## Task to complete
Without the images, reproduce each line of the material exactly.
Start of Listed entries
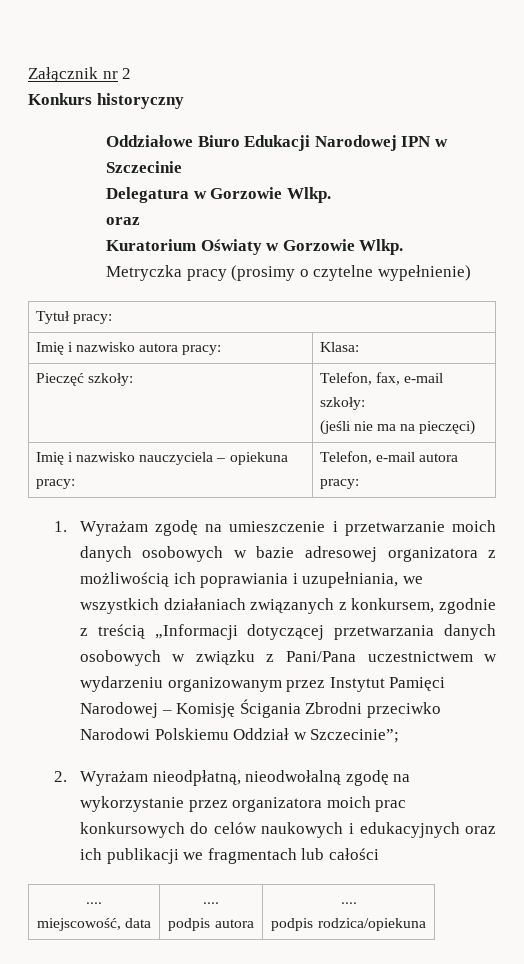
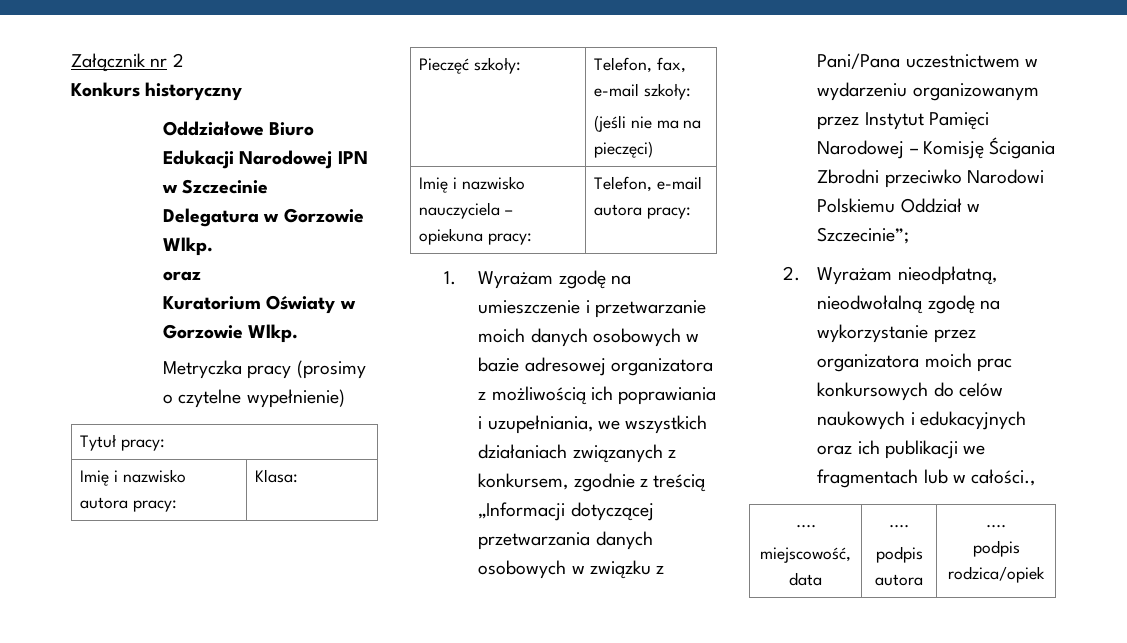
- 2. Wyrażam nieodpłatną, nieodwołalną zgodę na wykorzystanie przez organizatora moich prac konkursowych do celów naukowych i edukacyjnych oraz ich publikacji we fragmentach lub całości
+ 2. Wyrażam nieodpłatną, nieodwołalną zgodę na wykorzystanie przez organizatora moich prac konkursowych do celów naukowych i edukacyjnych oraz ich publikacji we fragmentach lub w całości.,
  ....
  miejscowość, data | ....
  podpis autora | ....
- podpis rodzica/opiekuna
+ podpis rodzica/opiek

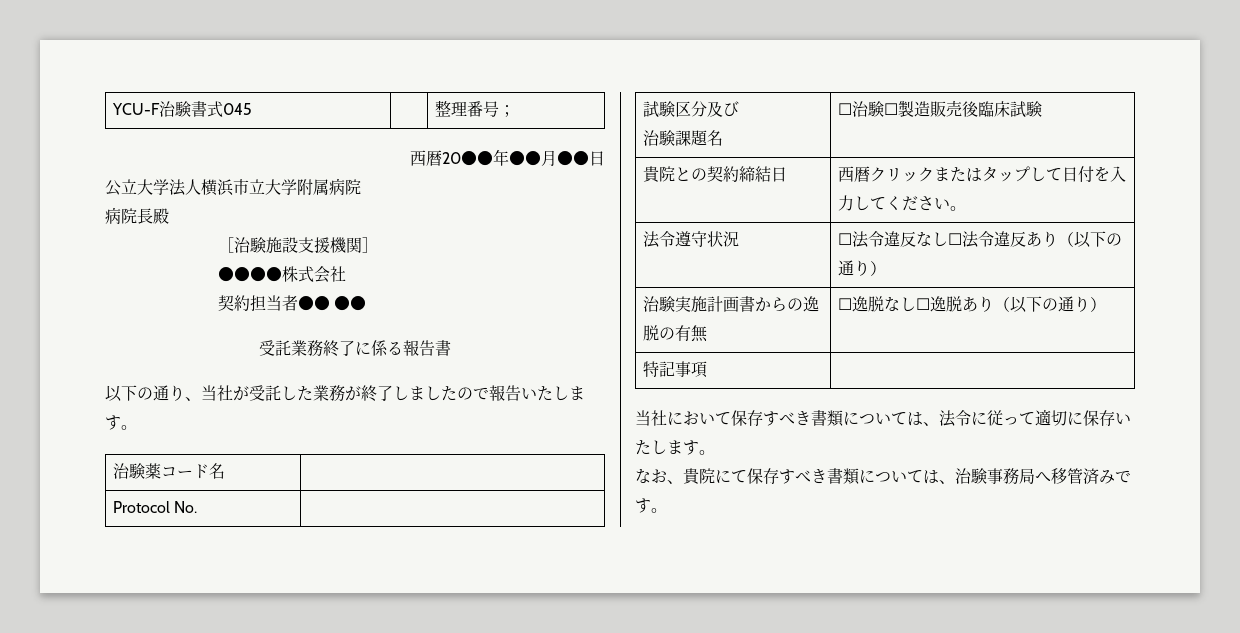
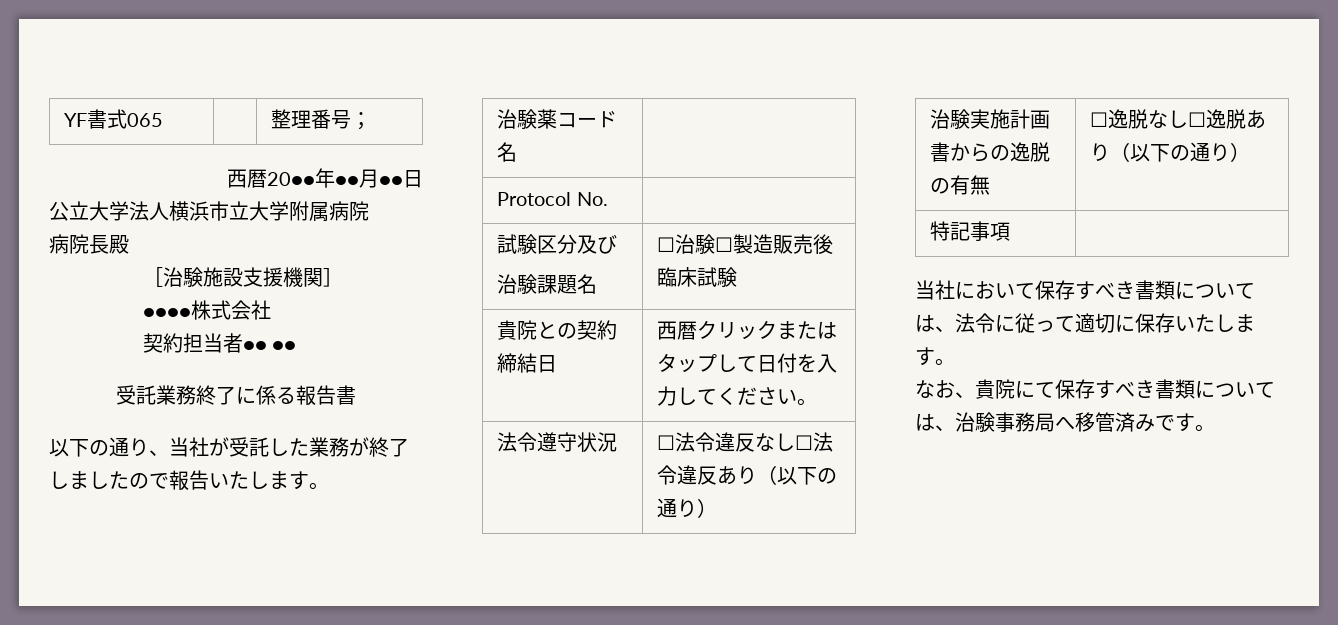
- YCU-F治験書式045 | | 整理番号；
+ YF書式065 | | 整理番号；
End of Listed entries
## Response area
- 2. Wyrażam nieodpłatną, nieodwołalną zgodę na wykorzystanie przez organizatora moich prac konkursowych do celów naukowych i edukacyjnych oraz ich publikacji we fragmentach lub całości
+ 2. Wyrażam nieodpłatną, nieodwołalną zgodę na wykorzystanie przez organizatora moich prac konkursowych do celów naukowych i edukacyjnych oraz ich publikacji we fragmentach lub w całości.,
  ....
  miejscowość, data | ....
  podpis autora | ....
- podpis rodzica/opiekuna
+ podpis rodzica/opiek

- YCU-F治験書式045 | | 整理番号；
+ YF書式065 | | 整理番号；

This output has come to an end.